Wall Street hates complexity, but income-focused funds love yield. And right now these preferreds are yielding north of 8% with what looks like ironclad collateral if things ever go south. It’s a clever way to tap investors who want Bitcoin exposure without the stomach for 80% drawdowns.
The Growing Competition Problem
Here’s where things get spicy. For years, this company owned the “corporate Bitcoin proxy” narrative. Want BTC exposure without running a wallet? Buy the stock. Simple.
That monopoly is crumbling fast.
Major banks are rolling out structured products. Spot ETFs keep sucking up billions. Even random Japanese consulting firms are copying the playbook now. The moat isn’t gone, but it’s shrinking, and the premium investors were willing to pay for “pure play” exposure is evaporating.
Short Sellers Smell Blood
Jim Chanos didn’t become famous by betting against winners.

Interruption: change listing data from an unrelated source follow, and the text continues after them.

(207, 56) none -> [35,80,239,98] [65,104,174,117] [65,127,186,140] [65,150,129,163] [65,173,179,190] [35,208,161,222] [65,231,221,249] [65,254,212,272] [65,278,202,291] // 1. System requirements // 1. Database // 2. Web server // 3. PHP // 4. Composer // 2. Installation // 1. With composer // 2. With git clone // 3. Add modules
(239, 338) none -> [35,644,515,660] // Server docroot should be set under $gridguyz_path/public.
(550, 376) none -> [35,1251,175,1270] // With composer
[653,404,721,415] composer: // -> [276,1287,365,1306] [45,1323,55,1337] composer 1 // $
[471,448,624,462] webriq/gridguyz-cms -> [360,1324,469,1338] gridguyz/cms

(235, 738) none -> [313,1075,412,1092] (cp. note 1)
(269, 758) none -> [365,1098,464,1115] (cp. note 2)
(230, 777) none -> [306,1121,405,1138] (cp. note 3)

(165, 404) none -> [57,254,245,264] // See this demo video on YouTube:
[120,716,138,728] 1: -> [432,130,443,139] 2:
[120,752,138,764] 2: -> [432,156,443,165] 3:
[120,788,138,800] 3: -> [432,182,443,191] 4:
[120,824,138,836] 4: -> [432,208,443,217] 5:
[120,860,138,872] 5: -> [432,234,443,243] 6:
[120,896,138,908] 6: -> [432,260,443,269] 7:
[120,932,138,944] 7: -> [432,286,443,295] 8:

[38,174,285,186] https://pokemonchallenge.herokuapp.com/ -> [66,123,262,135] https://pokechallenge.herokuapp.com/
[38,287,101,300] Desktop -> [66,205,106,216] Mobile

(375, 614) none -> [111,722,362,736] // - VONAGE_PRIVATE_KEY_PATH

When legendary short sellers start circling, you pay attention. The bear case is straightforward: leverage plus volatility equals eventual blow-up. They point to the stock chart, the software business that barely grows, the mountain of debt taken on to buy more coins.
Fair points. All of them.
But here’s what the bears keep missing: this isn’t a normal company anymore. Normal valuation metrics stopped applying somewhere around the third or fourth billion-dollar Bitcoin purchase. Trying to value it like a SaaS business is like trying to weigh a black hole with a bathroom scale.
So… Genius or Time Bomb?
I’ve flip-flopped on this more times than I care to admit. Some days it feels like watching someone play Russian roulette with five bullets. Other days it looks like the greatest asymmetric bet in corporate history.
The truth probably sits somewhere in the messy middle. If Bitcoin goes to a million, the stock will make Enron shorts look like amateurs. If we enter another multi-year bear market and the company ever faces a real margin call scenario… well, let’s just say the headlines will be brutal.
But here’s the part that actually keeps me up at night: they’ve structured everything to survive exactly that scenario. The cash buffer, the fixed-rate debt, the preferreds – it’s all designed to buy time until the next bull cycle. That’s not blind optimism. That’s cold, calculated survival planning.
What This Means for Regular Investors
If you’re looking for a quiet 8–10% annual return with quarterly earnings that beat by two cents, stay far away. This isn’t that kind of investment anymore.
But if you believe – really believe – that Bitcoin continues its long-term adoption curve, then owning shares remains one of the most leveraged ways to express that view. Just understand you’re buying volatility with extra steps.
Personally? I own a small position and probably always will. Not because I think it’s “safe” – it’s obviously not – but because sometimes the biggest winners come wrapped in the craziest packaging. And right now, this story is about as crazy as it gets.
Love him or hate him, you can’t look away. The Bitcoin experiment continues, one billion-dollar purchase at a time.